Ragged but right, country’s living monuments Johnny Cash and Willie Nelson appeared on VH1’s winning series,  Storytellers, last summer. Now comes a recording of the event, including several tunes not aired on the show. Hard to believe, but other than their 1985 participation in the Highwaymen, Cash and Nelson have never recorded together. Alas, in light of Cash’s recent affliction with Shy-Drager Syndrome, this may be as close as we come to hearing the two legends grouped exclusively on record again. Savor the experience.

In tune with the series’ format, most of the album’s fifteen songs are preceded by neat anecdotes or short interesting tales of the songs’ origins. The banter is light and loose. The songs were determined from the hip as the singers went along, lending a sense of immediacy to the intended intimacy of the setting. Armed with only their acoustic guitars and million-dollar voices, Cash and Nelson roll out songs of various vintage, most of them unarguable classics, several performed as duets. "(Ghost) Riders In The Sky," which begins the disc elegantly in a rough sort of way, highlights each singer’s strengths. Willie begins the tune, ad-libbing the opening, speaking volumes of the sage confidence that marks his better songs. Cash’s voice, reaching a bit high in places, descends into familiar lows with more than a touch of superbly worn experience.

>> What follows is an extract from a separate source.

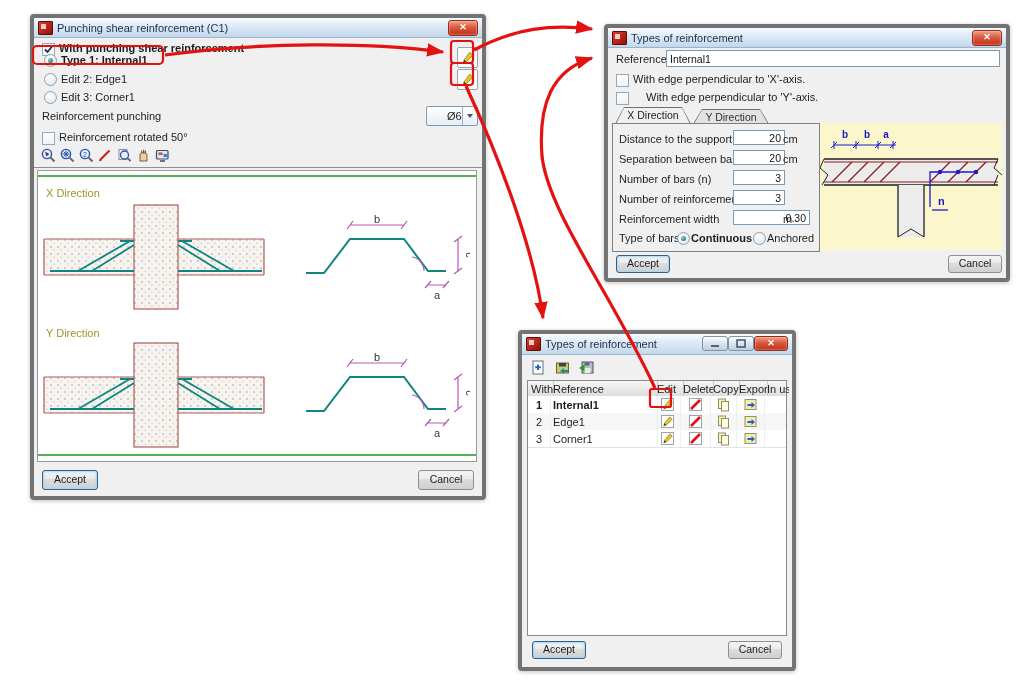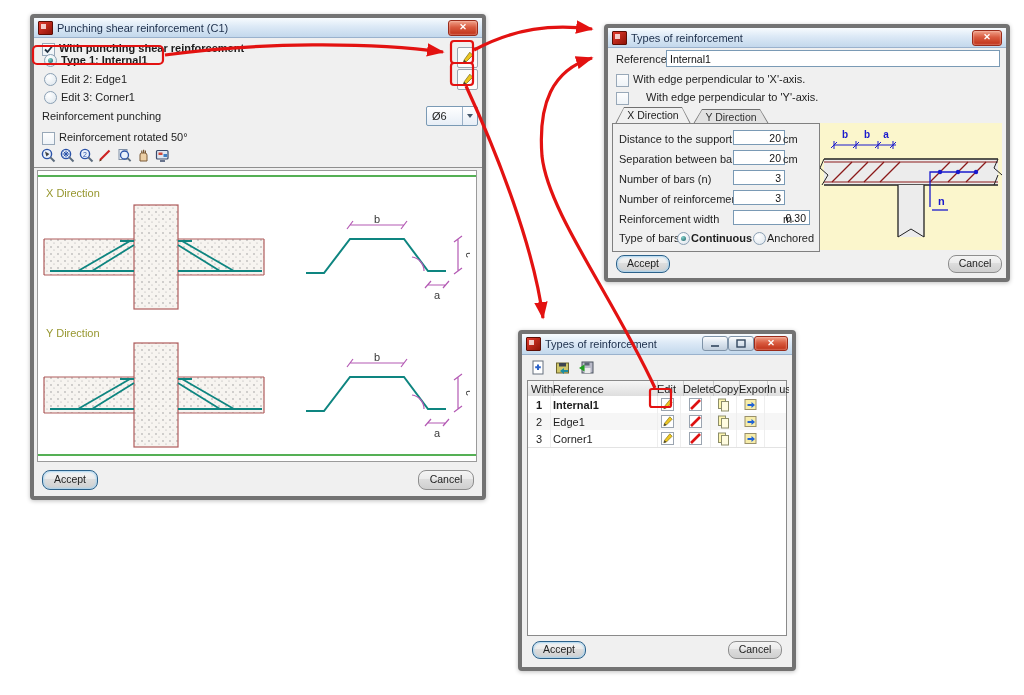"Ø6" .dd .val { margin-left: none -> 15px }
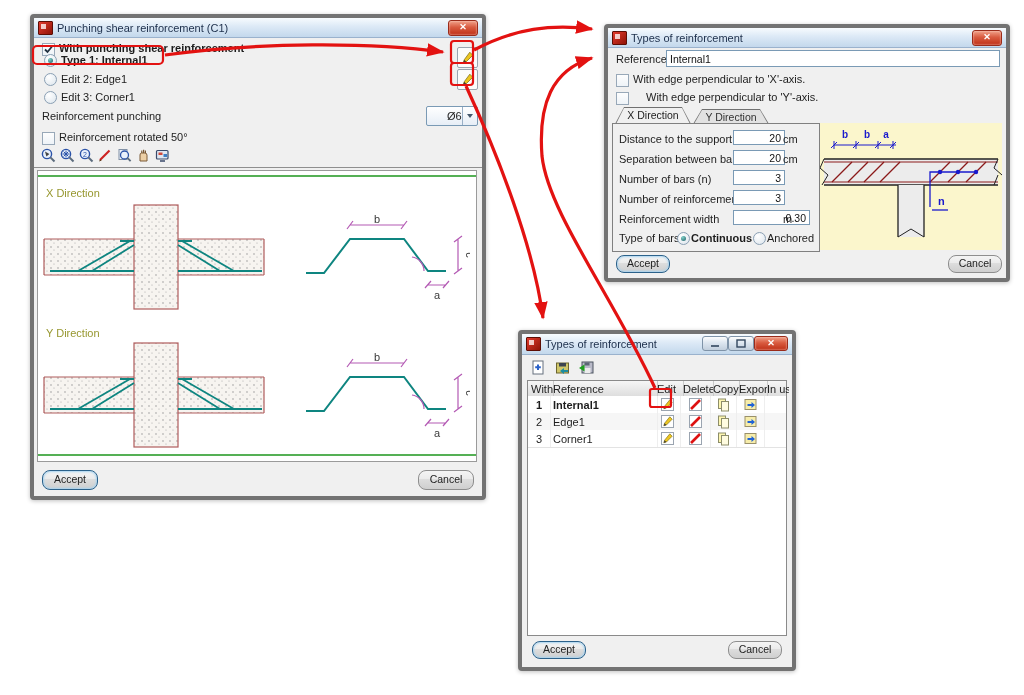"Accept" .btn { border-radius: 8px -> 3px }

And so it goes with the remainder of the album. A light Reggae touch is given to Cash’s "Worried Man," a faultless duet that recounts the tale of an out-of-luck, out-of-work Jamaican man Cash met a few years back. Nelson’s famed trilogy of ordinarily idiosyncratic tunes, all written, he says, "in one week"–"Funny How Time Slips Away," "Crazy" and "Night Life"–have been more skillfully played, yet rarely have they sounded better. On these, and indeed on all appropriate songs, Nelson, the better guitarist, handles the solos, leaving Cash to strum a steady rhythm. The jazzy, improvisational lead on Cash’s "Folsom Prison Blues"–more Django Rhinehardt than Luther Perkins–provides more than ample evidence to the fact that Nelson is one of country music’s greatest guitarists. At one point Willie notices that they have "water, coffee, and hot chocolate...what’s gonna happen to our image?" To which Cash responds, "As long as we keep wearing black I think we might be alright." To paraphrase The Who, the legends are alright.– Tom Netherland

Copyright © 1999 Peppercorn Press. All rights reserved.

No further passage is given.